The minerals aren’t going anywhere. Our little population is just getting started. When Inuit are the geologists and upper management, a few years away, then we can revisit environment destroying mining.
Amen. ?
NTI laments the low Inuit GN employment numbers. A focus on promoting education would go a long way toward filling GN positions. Aluki knows this. She worked in the GN.
That’s absolutely true! What is more sad is that NTI received 175 million for Inuit training and formed the Makigiaqta Inuit Training Corporation to manage it.
They leave it up to chance to determine who is going to receive a piece of the fund by asking organizations to write hefty proposals and reports.
Education should be the prime investment for Nunavut and Nunavummiut. We’re always complaining that everything is too expensive, non-Inuit workers are always making decisions for our territory.
If the Nunavut children and their parents start really valuing education, then there would be a lot more qualified Inuit to fill the 60% vacant GN jobs, and all the jobs in our territory.
Time to spend on nothing else but education until Nunavut can stand on its feet!
Upgrade the curriculum so students can learn 3 “r”s, not throat singing and drum dancing.
NLCA is a raw deal for Inuit and Government of Nunavut has failed in every department. We were better off with N.W.T.
Bring NWT back.?
The greatest accomplishment of Nunavut has been the thousands of good public service jobs that have come to the territory as a result. Because of Nunavut, Inuit can participate in the wage economy in a huge way that was non existent in the NWT days. Back in those NWT days, there were few jobs for Inuit even in Iqaluit. Living on social assistance was the norm for most Inuit back in this “good old days” of the NWT. Thanks to Nunavut, we now have an Inuit middle class who are homeowners and who can provide a good lifestyle for themselves and their children. Again, none of this existed back in the NWT days. We have much to be grateful for in Nunavut! Let’s celebrate it!!
When “None of it” happened, my sister and her husband, from a different part of Nunavut, they ended up leaving Iqaluit early and on the run as the people in Iqaluit kept telling them “to go back where you’re from. You don’t belong here.”?

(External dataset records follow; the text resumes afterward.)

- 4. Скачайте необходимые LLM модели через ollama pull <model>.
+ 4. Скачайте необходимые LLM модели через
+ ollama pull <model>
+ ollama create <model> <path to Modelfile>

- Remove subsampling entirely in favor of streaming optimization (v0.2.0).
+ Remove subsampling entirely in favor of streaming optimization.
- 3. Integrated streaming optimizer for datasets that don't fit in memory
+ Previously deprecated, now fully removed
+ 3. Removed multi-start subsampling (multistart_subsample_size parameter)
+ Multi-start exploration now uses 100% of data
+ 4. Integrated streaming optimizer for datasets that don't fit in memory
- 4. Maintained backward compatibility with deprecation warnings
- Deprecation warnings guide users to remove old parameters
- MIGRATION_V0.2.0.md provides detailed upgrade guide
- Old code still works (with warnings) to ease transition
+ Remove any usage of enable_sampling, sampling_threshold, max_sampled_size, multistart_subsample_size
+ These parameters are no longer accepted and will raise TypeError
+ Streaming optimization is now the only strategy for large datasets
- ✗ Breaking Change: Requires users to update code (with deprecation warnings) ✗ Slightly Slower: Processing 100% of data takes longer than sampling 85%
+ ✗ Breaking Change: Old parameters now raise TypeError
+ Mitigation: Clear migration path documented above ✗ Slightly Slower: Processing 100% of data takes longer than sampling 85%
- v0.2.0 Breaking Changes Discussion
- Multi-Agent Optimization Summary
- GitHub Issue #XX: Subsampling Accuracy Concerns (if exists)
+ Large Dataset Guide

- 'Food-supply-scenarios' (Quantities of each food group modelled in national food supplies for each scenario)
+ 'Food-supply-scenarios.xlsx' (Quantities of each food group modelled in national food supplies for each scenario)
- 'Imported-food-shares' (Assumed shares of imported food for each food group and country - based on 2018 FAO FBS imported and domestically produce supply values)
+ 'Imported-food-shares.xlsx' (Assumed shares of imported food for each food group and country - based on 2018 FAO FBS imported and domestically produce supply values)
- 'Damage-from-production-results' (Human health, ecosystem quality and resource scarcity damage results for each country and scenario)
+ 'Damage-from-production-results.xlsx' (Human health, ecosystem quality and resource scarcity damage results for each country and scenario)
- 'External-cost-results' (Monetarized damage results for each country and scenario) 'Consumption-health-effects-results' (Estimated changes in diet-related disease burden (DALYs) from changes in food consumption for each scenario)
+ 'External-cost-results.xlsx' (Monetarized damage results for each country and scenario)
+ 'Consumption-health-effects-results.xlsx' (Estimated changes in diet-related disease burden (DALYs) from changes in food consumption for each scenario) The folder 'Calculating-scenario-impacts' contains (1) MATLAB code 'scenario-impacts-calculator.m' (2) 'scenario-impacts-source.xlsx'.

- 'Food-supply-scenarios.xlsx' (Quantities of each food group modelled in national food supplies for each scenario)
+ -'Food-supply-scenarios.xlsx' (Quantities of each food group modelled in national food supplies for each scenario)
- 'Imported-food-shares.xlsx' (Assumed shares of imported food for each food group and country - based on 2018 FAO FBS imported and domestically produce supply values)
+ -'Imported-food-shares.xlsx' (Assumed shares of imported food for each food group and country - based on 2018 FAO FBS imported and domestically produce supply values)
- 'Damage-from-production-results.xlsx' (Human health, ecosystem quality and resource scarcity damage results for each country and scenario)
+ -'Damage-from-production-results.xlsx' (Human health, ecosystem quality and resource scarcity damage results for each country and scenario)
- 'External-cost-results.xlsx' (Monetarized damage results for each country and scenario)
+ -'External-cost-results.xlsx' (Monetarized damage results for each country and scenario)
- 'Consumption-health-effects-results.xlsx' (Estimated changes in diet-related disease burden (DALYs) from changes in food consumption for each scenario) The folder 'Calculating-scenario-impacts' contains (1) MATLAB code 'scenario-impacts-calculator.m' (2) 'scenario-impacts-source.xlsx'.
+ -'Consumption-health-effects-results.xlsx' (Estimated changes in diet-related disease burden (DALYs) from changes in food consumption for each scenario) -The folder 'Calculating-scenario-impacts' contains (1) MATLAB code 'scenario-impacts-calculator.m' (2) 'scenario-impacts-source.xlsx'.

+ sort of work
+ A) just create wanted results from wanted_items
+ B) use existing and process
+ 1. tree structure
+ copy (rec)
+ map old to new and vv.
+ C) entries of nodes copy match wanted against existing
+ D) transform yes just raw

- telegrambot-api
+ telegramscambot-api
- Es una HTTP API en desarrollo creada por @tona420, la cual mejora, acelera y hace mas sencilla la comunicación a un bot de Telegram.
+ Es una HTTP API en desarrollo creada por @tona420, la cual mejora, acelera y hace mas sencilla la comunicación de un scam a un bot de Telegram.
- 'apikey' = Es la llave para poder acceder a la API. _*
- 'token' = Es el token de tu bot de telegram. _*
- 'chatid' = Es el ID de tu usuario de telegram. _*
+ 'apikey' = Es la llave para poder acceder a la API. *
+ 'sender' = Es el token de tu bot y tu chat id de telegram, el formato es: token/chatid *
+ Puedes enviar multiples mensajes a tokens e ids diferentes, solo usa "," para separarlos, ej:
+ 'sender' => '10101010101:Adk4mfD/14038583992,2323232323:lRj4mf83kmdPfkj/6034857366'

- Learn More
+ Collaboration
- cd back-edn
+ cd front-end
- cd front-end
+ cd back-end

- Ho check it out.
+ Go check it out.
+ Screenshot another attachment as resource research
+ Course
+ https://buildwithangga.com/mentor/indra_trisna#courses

Time for Mines has it right on. There are templates around the world, notably but not only in Asia, where Third World peoples have been enabled for the First in a single generation–say 25 years—a number less than 30! Upon independence in 1965 Singapore’s premier Lee became responsible for 60,000 Indigenous Malays living in shocking Slumdog conditions. He delivered a ten-year housing program and intensive education. By the 1990s children of relocates were doing Masters Degrees at Berkeley and Cambridge, in physics and architecture.
And by the way, there are 4 official languages in Singapore but English is not one of them. However, all children receive the entirety of their education in English. Only.
Meantime in Nunavut …
I don’t think there is very much point in comparing a place like Singapore with Nunavut. It is a tiny place with a much larger population that finds itself in a very unique geographic and political context that doesn’t resemble Nunavut’s one bit, and that is the main reason it has developed the way it has. There is basically no other place on Earth that has a comparable set of circumstances to Singapore.
.
There are models to follow and others we can learn from, but Singapore is nowhere near the top of the list to follow imo…
As a child growing up land claims really set up to generational changes and turned up exactly at same time it’s like I grew up with the law. But today, social assistance, no employment, just staying home. It’s not made for mez I grew up when it was finally been on talks 1993, now a teenager 1999 came became a territory. Today income support, applied for work and etc.